Columnar encoding algorithm
OceanBase Database compresses stored data in two stages: hybrid row-column encoding compression and general compression. Hybrid row-column encoding is a built-in database algorithm that supports direct queries without decompression and uses encoded information for query filtering acceleration, especially significantly accelerating AP-type queries.
The existing hybrid row-column encoding algorithm, however, is still biased towards row organization. OceanBase Database has therefore developed a new columnar encoding algorithm specifically for columnar tables. Compared with the original algorithm, the new algorithm supports comprehensive vectorized execution for queries, SIMD optimization compatible with different instruction sets, and a significant increase in compression ratio for numeric data types, achieving overall performance and compression ratio improvements over the original algorithm.
Skip index
Most conventional columnar databases pre-aggregate each column of data at a certain granularity and persist the aggregation results. This way, when a user's query request accesses column data, the database can filter data using pre-aggregated data, greatly reducing data access overheads and unnecessary I/O consumption.

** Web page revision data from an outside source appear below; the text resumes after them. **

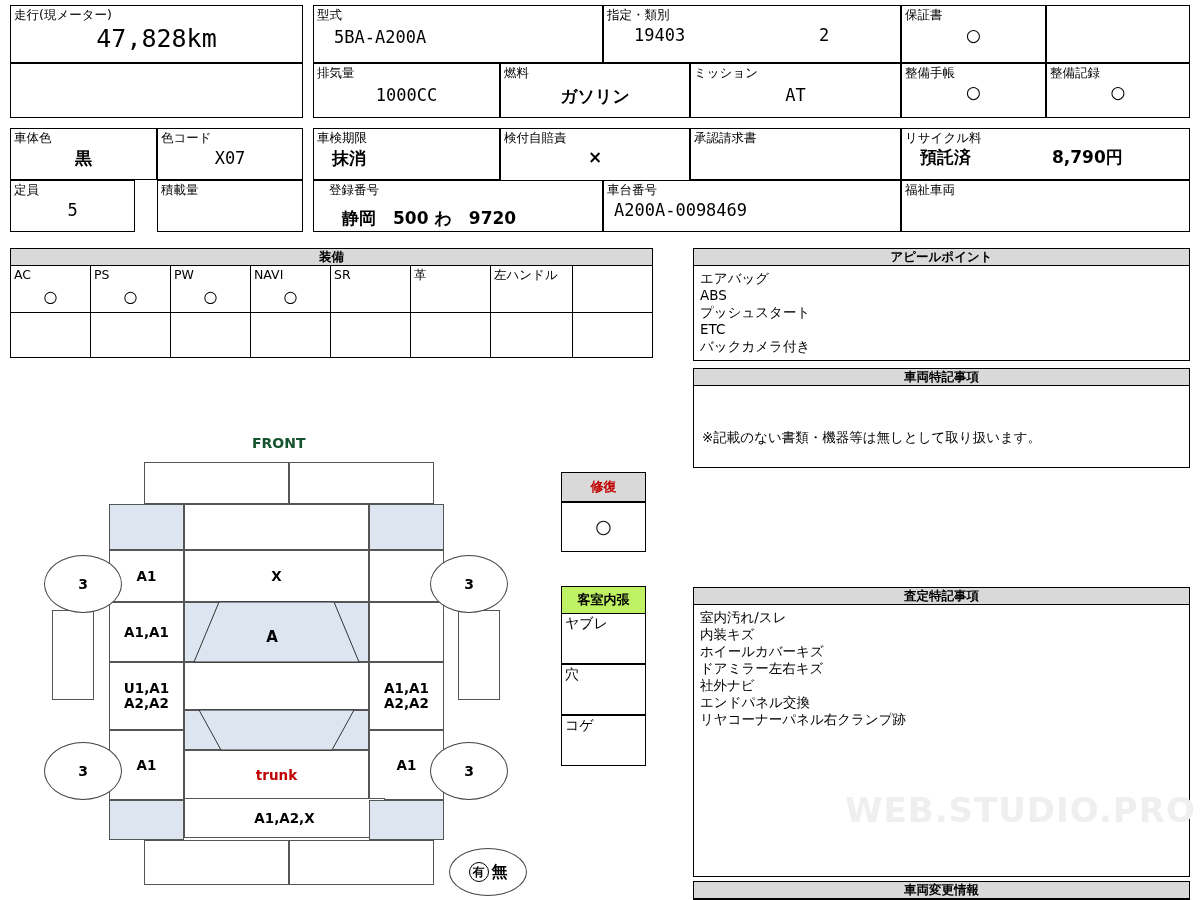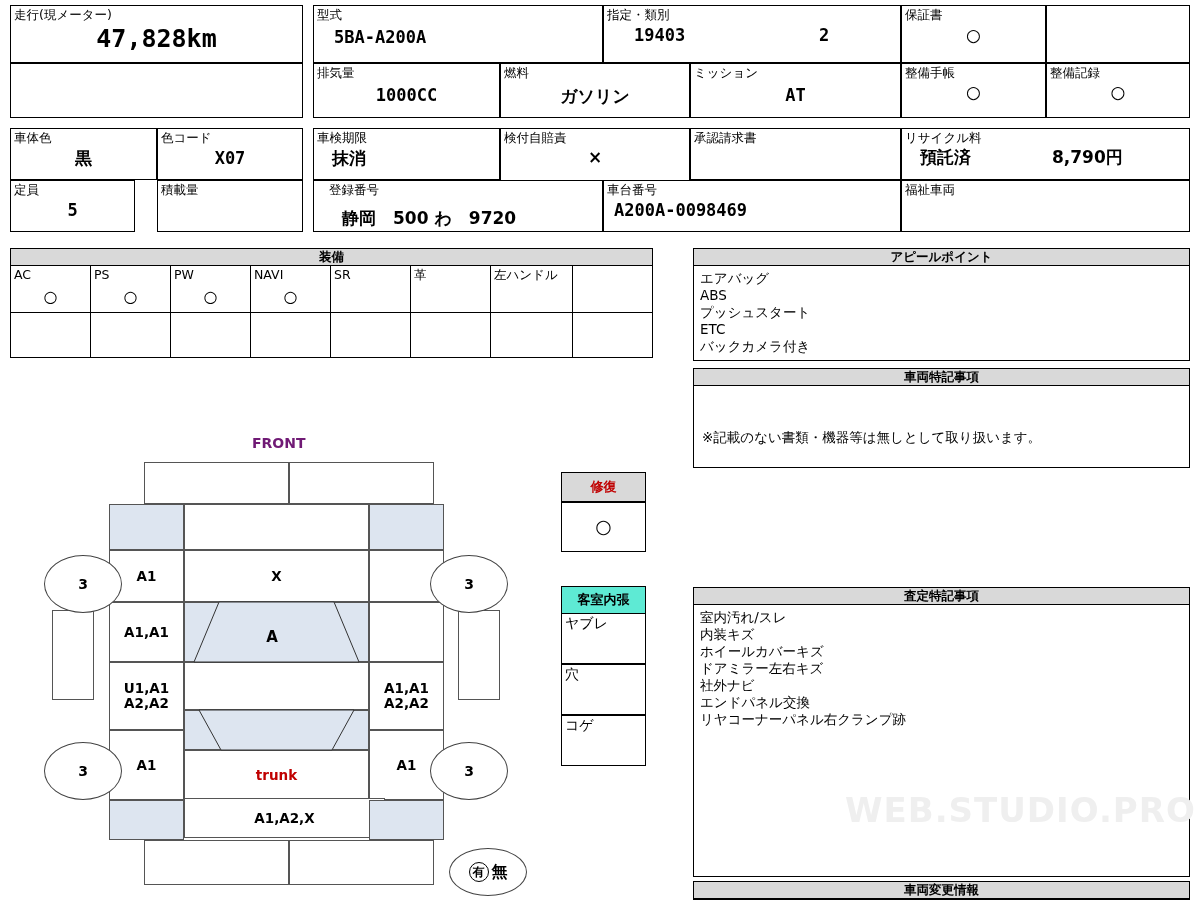"47,828km" .val { font-weight: bold -> normal }
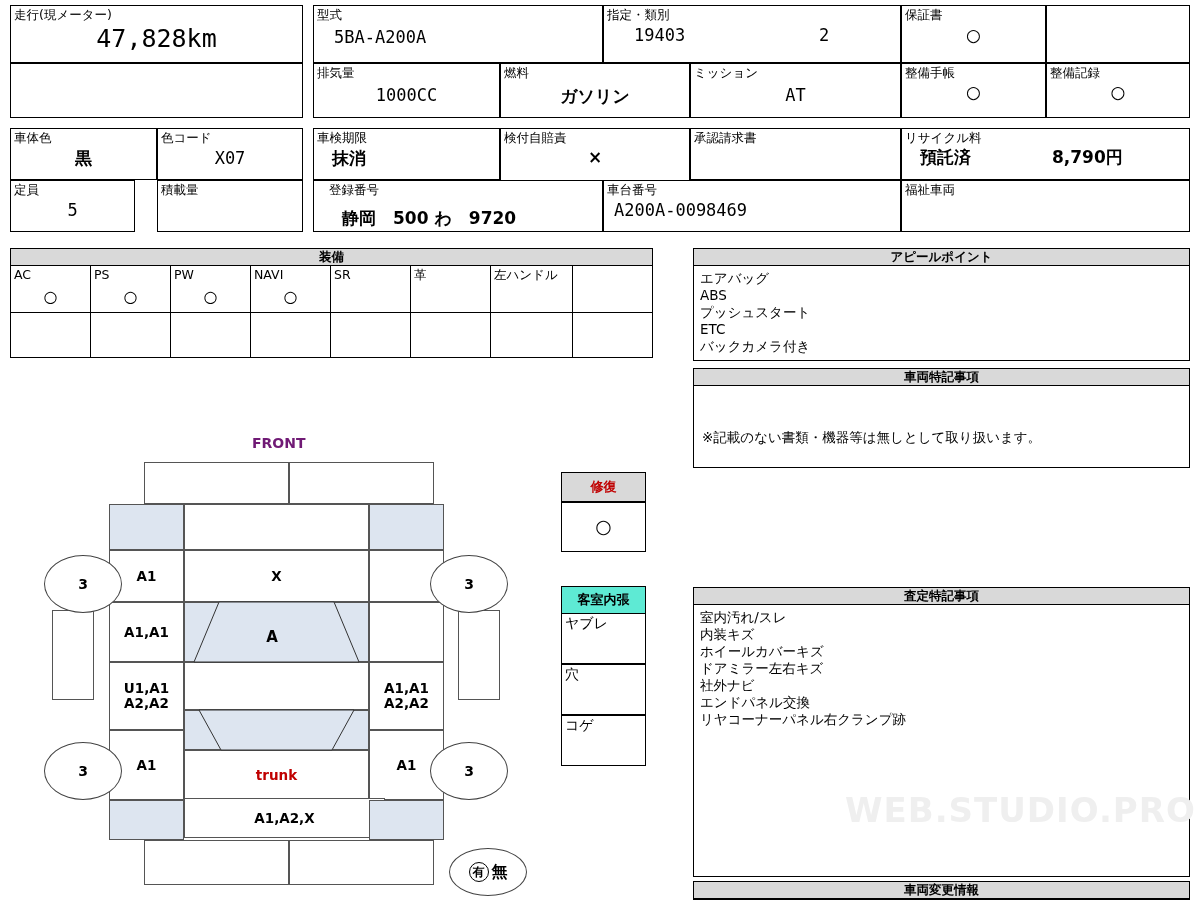"FRONT" .blue { color: #701a75 -> #14532d }
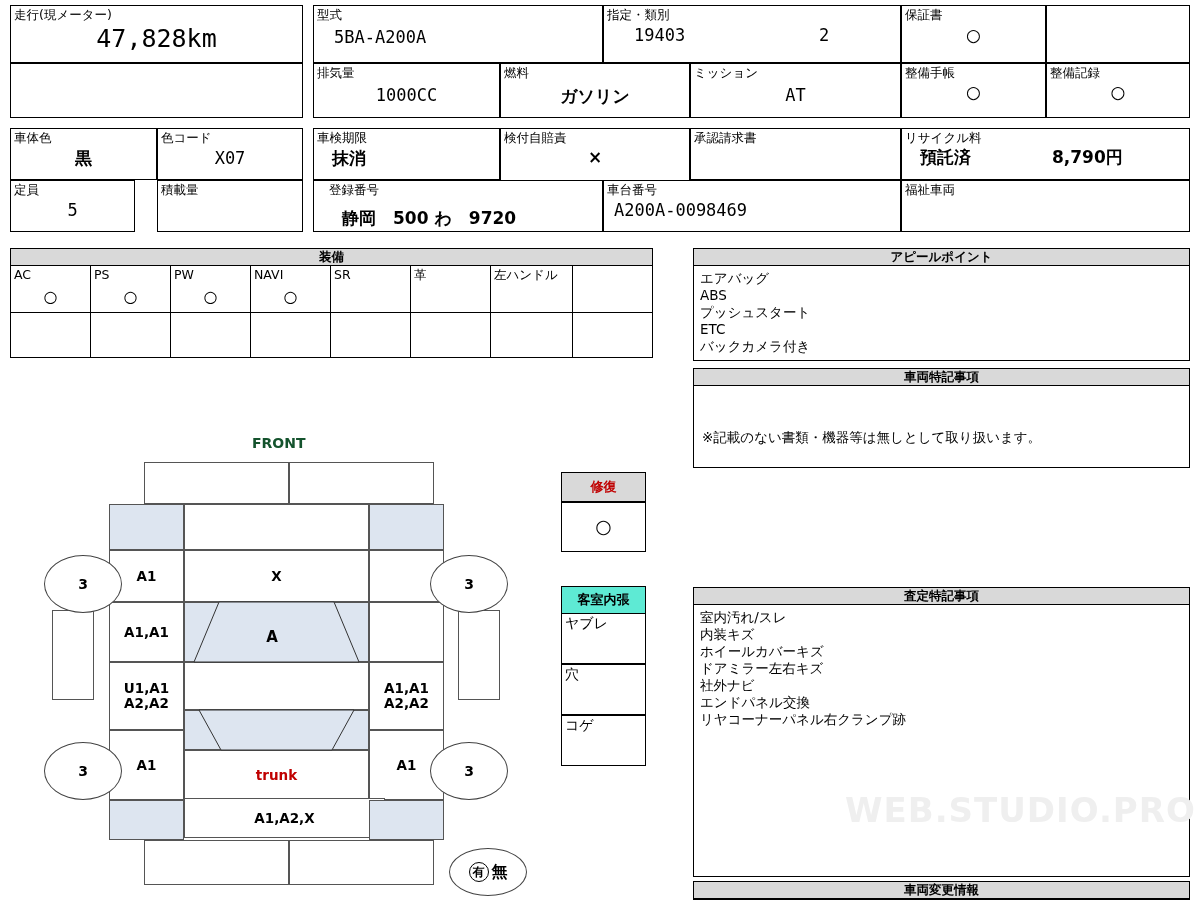"客室内張" div.box { background: #5eead4 -> #bef264 }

OceanBase Database also supports skip index for the columnar engine. It performs maximum value, minimum value, and null value aggregation on microblocks for each column and aggregates the microblock-level values to obtain macroblock-level and SSTable-level aggregation values. During a query, the system can drill down based on the scan range to select aggregation values of appropriate granularity for filtering and aggregated output.
Query pushdown
OceanBase Database has supported simple query pushdown since V3.2.x. From V4.x, storage has comprehensively supported vectorization and more pushdown features. In the columnar engine, pushdown features are further enhanced and expanded, specifically manifested in the following aspects:
All query filters are pushed down, and skip indexes and encoding information can be further used to accelerate queries based on filter types.
Common aggregate functions are pushed down. In non-group-by scenarios, aggregate functions such as COUNT(), MAX(), MIN(), SUM(), and AVG() can be pushed down to the storage engine.
Group By is pushed down. If the number of distinct values (NDV) of a column is small, Group By can be pushed down to storage for computation. Microblock dictionary information can be used to significantly accelerate the process.